What I can say is that he was an extremely fine actor.
My favorite single performance would have to be his turn as Henry "Doc" Levy, the totally freaking scary Jewish secret agent in the Dustin Hoffman/Laurence Olivier vehicle MARATHON MAN. He was a supporting character in that film, but he was absolutely believable as a canny badass intelligence officer. This role came in 1976. This was five years after THE FRENCH CONNECTION and three years before ALL THAT JAZZ. The 70s, I reckon, were the best years for this formidable actor.
But the best Roy Scheider movie that I ever saw was SORCERER, directed by William Friedkin who had, of course, directed THE FRENCH CONNECTION. I've been told that the movie was supposed to have starred Steve McQueen, who would, I'm sure, have been quite effective in the role. But I'm glad the part ended up in the hands of Roy Scheider.
SORCERER is easily one of the most depressing films I've ever witnessed. One can believe that the inhabitants of the South American jungle village in which the movie takes place are, in fact, lost souls trapped in the lowest dungeon of Hell. Scheider is there because he was stupid enough to try to rip off the Mob. His fellow damned are all there for various, if similar, reasons. All rotting away in this hideously filthy, wet, tropical hole.
In fact, the environment around the actors is pretty much a character itself. The drenching skies loom constantly over the scenes. The jungle presses in everywhere and throws down, big time, every chance it gets. Trees block the road. Vines inhibit movement. Rain washes away the route. Rot is a constant and overbearing menace.

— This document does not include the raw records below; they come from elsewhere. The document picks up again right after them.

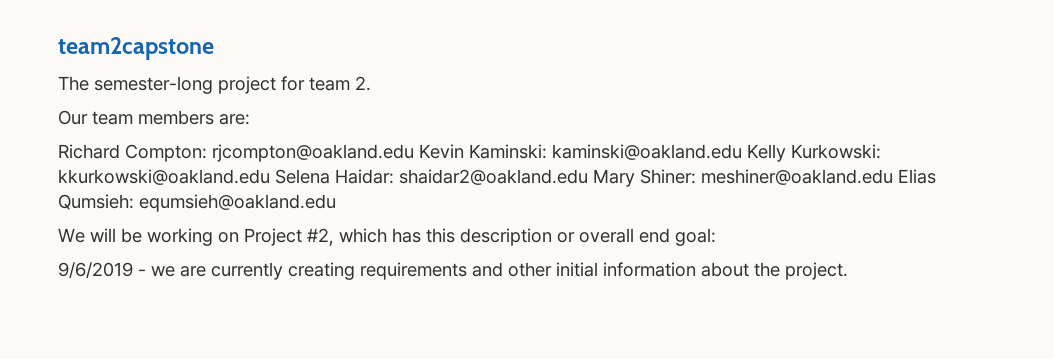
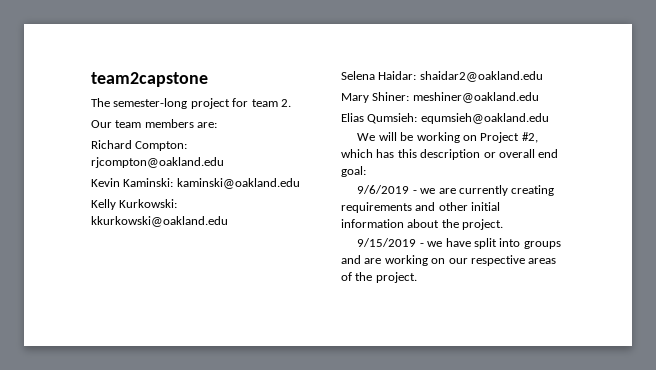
(414, 153) none -> (224, 162) //
(742, 152) none -> (300, 183) //
(270, 177) none -> (228, 221) //
(588, 177) none -> (543, 76) //
(893, 177) none -> (539, 97) //
(848, 271) none -> [357,238,561,249] [341,255,557,266] [341,272,417,283] // 9/15/2019 - we have split into groups and are working on our respective areas of the project.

One of the more striking images from the movie involves the crossing by one of the large trucks used in the film (to move desperately needed dynamite) on a rope bridge over a raving whitewater jungle river. How this scene was shot is beyond me. It certainly wasn't classic special effects, and I can't figure out how it was done unless...well, unless the director had someone actually drive a multi-ton truck on a rotting rope suspension bridge over a raging whitewater river in the middle of a monstrous jungle. It remains one of the most tension-bound film experiences that I can recommend.
If you've never seen SORCERER, starring Roy Scheider, do yourself a favor and nab a copy. One of Friedkin's finest efforts, and certainly (for me) the best movie Roy Scheider ever made (and that's a hell of a statement).